### What is being asked
Please return the full listing. Every line must match exactly.

◆ ◆ ◆

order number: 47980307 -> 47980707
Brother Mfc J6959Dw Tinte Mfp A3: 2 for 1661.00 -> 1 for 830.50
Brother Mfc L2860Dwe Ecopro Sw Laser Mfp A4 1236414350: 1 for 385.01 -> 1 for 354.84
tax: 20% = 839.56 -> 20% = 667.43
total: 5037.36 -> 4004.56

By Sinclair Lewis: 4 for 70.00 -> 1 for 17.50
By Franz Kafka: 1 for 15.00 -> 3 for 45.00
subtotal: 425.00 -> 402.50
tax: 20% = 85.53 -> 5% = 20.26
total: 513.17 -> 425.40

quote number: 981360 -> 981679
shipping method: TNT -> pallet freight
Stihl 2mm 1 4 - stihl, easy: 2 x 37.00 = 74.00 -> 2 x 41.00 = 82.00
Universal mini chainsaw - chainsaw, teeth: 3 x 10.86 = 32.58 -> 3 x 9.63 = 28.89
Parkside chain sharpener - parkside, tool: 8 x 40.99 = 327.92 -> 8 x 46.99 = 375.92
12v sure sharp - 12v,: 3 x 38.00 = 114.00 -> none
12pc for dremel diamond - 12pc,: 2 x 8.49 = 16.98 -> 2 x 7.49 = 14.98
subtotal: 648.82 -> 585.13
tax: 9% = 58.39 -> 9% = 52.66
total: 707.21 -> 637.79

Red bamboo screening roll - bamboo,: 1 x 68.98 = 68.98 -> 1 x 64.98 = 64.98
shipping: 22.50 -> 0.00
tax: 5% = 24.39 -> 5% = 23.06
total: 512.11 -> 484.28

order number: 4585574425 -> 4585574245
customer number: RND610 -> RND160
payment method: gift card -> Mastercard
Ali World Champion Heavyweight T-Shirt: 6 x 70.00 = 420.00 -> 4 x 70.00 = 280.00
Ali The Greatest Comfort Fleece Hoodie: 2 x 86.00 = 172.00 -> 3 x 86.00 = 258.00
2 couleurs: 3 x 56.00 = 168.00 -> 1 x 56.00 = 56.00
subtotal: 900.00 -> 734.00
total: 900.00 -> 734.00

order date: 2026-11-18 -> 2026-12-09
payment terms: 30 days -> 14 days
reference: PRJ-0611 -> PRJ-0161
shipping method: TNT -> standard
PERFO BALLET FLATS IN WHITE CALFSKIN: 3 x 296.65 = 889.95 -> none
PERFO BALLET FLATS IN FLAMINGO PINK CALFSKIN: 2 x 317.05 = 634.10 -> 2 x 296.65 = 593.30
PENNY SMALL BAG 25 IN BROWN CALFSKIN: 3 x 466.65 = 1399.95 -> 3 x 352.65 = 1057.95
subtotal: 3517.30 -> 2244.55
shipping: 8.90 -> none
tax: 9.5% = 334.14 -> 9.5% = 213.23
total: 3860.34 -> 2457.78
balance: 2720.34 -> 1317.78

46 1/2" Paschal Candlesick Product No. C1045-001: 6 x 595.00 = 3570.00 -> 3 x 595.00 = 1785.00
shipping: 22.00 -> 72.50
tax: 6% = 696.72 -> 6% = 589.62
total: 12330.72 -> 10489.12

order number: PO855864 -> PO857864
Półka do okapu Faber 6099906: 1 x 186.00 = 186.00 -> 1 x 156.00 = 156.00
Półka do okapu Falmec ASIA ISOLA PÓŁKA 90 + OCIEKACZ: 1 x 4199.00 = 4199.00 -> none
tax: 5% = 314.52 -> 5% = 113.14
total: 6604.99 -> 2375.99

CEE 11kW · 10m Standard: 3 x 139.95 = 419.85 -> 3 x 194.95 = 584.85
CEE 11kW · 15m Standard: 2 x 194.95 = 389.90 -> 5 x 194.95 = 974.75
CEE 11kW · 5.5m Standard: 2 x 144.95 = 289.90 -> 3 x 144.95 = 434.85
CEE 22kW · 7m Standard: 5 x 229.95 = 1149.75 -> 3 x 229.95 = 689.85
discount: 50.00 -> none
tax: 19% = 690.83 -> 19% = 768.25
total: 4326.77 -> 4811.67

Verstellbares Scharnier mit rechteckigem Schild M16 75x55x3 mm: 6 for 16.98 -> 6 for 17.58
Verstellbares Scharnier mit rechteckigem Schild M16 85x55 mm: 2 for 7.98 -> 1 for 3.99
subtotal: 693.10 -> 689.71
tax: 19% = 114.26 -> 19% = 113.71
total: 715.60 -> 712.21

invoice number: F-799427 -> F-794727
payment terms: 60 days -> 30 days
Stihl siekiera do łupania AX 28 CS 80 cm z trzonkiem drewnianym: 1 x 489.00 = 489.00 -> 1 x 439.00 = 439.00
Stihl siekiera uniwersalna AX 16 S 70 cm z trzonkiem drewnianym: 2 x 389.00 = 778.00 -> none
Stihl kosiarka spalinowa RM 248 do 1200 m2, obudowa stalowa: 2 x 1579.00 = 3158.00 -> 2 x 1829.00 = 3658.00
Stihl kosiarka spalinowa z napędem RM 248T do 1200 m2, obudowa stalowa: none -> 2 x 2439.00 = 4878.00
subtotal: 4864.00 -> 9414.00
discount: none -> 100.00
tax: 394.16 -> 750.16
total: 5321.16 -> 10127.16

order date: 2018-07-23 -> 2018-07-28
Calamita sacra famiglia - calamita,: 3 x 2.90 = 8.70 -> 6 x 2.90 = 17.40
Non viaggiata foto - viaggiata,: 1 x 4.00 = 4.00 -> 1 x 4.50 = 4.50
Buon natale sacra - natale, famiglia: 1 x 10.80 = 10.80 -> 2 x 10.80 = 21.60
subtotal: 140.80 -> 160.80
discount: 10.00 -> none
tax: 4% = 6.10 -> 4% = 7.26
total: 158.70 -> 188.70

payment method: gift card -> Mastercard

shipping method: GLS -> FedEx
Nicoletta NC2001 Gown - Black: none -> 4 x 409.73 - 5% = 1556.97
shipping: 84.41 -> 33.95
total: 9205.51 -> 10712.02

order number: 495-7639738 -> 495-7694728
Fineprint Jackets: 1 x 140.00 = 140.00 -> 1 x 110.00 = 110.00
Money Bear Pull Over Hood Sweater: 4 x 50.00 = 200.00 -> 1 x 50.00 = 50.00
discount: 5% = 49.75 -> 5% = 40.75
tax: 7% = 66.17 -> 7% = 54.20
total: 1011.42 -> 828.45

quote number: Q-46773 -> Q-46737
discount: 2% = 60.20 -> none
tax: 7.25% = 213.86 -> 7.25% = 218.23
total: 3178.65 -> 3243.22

◆ ◆ ◆

### Solution to this problem
order number: 47980307 -> 47980707
Brother Mfc J6959Dw Tinte Mfp A3: 2 for 1661.00 -> 1 for 830.50
Brother Mfc L2860Dwe Ecopro Sw Laser Mfp A4 1236414350: 1 for 385.01 -> 1 for 354.84
tax: 20% = 839.56 -> 20% = 667.43
total: 5037.36 -> 4004.56

By Sinclair Lewis: 4 for 70.00 -> 1 for 17.50
By Franz Kafka: 1 for 15.00 -> 3 for 45.00
subtotal: 425.00 -> 402.50
tax: 20% = 85.53 -> 5% = 20.26
total: 513.17 -> 425.40

quote number: 981360 -> 981679
shipping method: TNT -> pallet freight
Stihl 2mm 1 4 - stihl, easy: 2 x 37.00 = 74.00 -> 2 x 41.00 = 82.00
Universal mini chainsaw - chainsaw, teeth: 3 x 10.86 = 32.58 -> 3 x 9.63 = 28.89
Parkside chain sharpener - parkside, tool: 8 x 40.99 = 327.92 -> 8 x 46.99 = 375.92
12v sure sharp - 12v,: 3 x 38.00 = 114.00 -> none
12pc for dremel diamond - 12pc,: 2 x 8.49 = 16.98 -> 2 x 7.49 = 14.98
subtotal: 648.82 -> 585.13
tax: 9% = 58.39 -> 9% = 52.66
total: 707.21 -> 637.79

Red bamboo screening roll - bamboo,: 1 x 68.98 = 68.98 -> 1 x 64.98 = 64.98
shipping: 22.50 -> 0.00
tax: 5% = 24.39 -> 5% = 23.06
total: 512.11 -> 484.28

order number: 4585574425 -> 4585574245
customer number: RND610 -> RND160
payment method: gift card -> Mastercard
Ali World Champion Heavyweight T-Shirt: 6 x 70.00 = 420.00 -> 4 x 70.00 = 280.00
Ali The Greatest Comfort Fleece Hoodie: 2 x 86.00 = 172.00 -> 3 x 86.00 = 258.00
2 couleurs: 3 x 56.00 = 168.00 -> 1 x 56.00 = 56.00
subtotal: 900.00 -> 734.00
total: 900.00 -> 734.00

order date: 2026-11-18 -> 2026-12-09
payment terms: 30 days -> 14 days
reference: PRJ-0611 -> PRJ-0161
shipping method: TNT -> standard
PERFO BALLET FLATS IN WHITE CALFSKIN: 3 x 296.65 = 889.95 -> none
PERFO BALLET FLATS IN FLAMINGO PINK CALFSKIN: 2 x 317.05 = 634.10 -> 2 x 296.65 = 593.30
PENNY SMALL BAG 25 IN BROWN CALFSKIN: 3 x 466.65 = 1399.95 -> 3 x 352.65 = 1057.95
subtotal: 3517.30 -> 2244.55
shipping: 8.90 -> none
tax: 9.5% = 334.14 -> 9.5% = 213.23
total: 3860.34 -> 2457.78
balance: 2720.34 -> 1317.78

46 1/2" Paschal Candlesick Product No. C1045-001: 6 x 595.00 = 3570.00 -> 3 x 595.00 = 1785.00
shipping: 22.00 -> 72.50
tax: 6% = 696.72 -> 6% = 589.62
total: 12330.72 -> 10489.12

order number: PO855864 -> PO857864
Półka do okapu Faber 6099906: 1 x 186.00 = 186.00 -> 1 x 156.00 = 156.00
Półka do okapu Falmec ASIA ISOLA PÓŁKA 90 + OCIEKACZ: 1 x 4199.00 = 4199.00 -> none
tax: 5% = 314.52 -> 5% = 113.14
total: 6604.99 -> 2375.99

CEE 11kW · 10m Standard: 3 x 139.95 = 419.85 -> 3 x 194.95 = 584.85
CEE 11kW · 15m Standard: 2 x 194.95 = 389.90 -> 5 x 194.95 = 974.75
CEE 11kW · 5.5m Standard: 2 x 144.95 = 289.90 -> 3 x 144.95 = 434.85
CEE 22kW · 7m Standard: 5 x 229.95 = 1149.75 -> 3 x 229.95 = 689.85
discount: 50.00 -> none
tax: 19% = 690.83 -> 19% = 768.25
total: 4326.77 -> 4811.67

Verstellbares Scharnier mit rechteckigem Schild M16 75x55x3 mm: 6 for 16.98 -> 6 for 17.58
Verstellbares Scharnier mit rechteckigem Schild M16 85x55 mm: 2 for 7.98 -> 1 for 3.99
subtotal: 693.10 -> 689.71
tax: 19% = 114.26 -> 19% = 113.71
total: 715.60 -> 712.21

invoice number: F-799427 -> F-794727
payment terms: 60 days -> 30 days
Stihl siekiera do łupania AX 28 CS 80 cm z trzonkiem drewnianym: 1 x 489.00 = 489.00 -> 1 x 439.00 = 439.00
Stihl siekiera uniwersalna AX 16 S 70 cm z trzonkiem drewnianym: 2 x 389.00 = 778.00 -> none
Stihl kosiarka spalinowa RM 248 do 1200 m2, obudowa stalowa: 2 x 1579.00 = 3158.00 -> 2 x 1829.00 = 3658.00
Stihl kosiarka spalinowa z napędem RM 248T do 1200 m2, obudowa stalowa: none -> 2 x 2439.00 = 4878.00
subtotal: 4864.00 -> 9414.00
discount: none -> 100.00
tax: 394.16 -> 750.16
total: 5321.16 -> 10127.16

order date: 2018-07-23 -> 2018-07-28
Calamita sacra famiglia - calamita,: 3 x 2.90 = 8.70 -> 6 x 2.90 = 17.40
Non viaggiata foto - viaggiata,: 1 x 4.00 = 4.00 -> 1 x 4.50 = 4.50
Buon natale sacra - natale, famiglia: 1 x 10.80 = 10.80 -> 2 x 10.80 = 21.60
subtotal: 140.80 -> 160.80
discount: 10.00 -> none
tax: 4% = 6.10 -> 4% = 7.26
total: 158.70 -> 188.70

payment method: gift card -> Mastercard

shipping method: GLS -> FedEx
Nicoletta NC2001 Gown - Black: none -> 4 x 409.73 - 5% = 1556.97
shipping: 84.41 -> 33.95
total: 9205.51 -> 10712.02

order number: 495-7639738 -> 495-7694728
Fineprint Jackets: 1 x 140.00 = 140.00 -> 1 x 110.00 = 110.00
Money Bear Pull Over Hood Sweater: 4 x 50.00 = 200.00 -> 1 x 50.00 = 50.00
discount: 5% = 49.75 -> 5% = 40.75
tax: 7% = 66.17 -> 7% = 54.20
total: 1011.42 -> 828.45

quote number: Q-46773 -> Q-46737
discount: 2% = 60.20 -> none
tax: 7.25% = 213.86 -> 7.25% = 218.23
total: 3178.65 -> 3243.22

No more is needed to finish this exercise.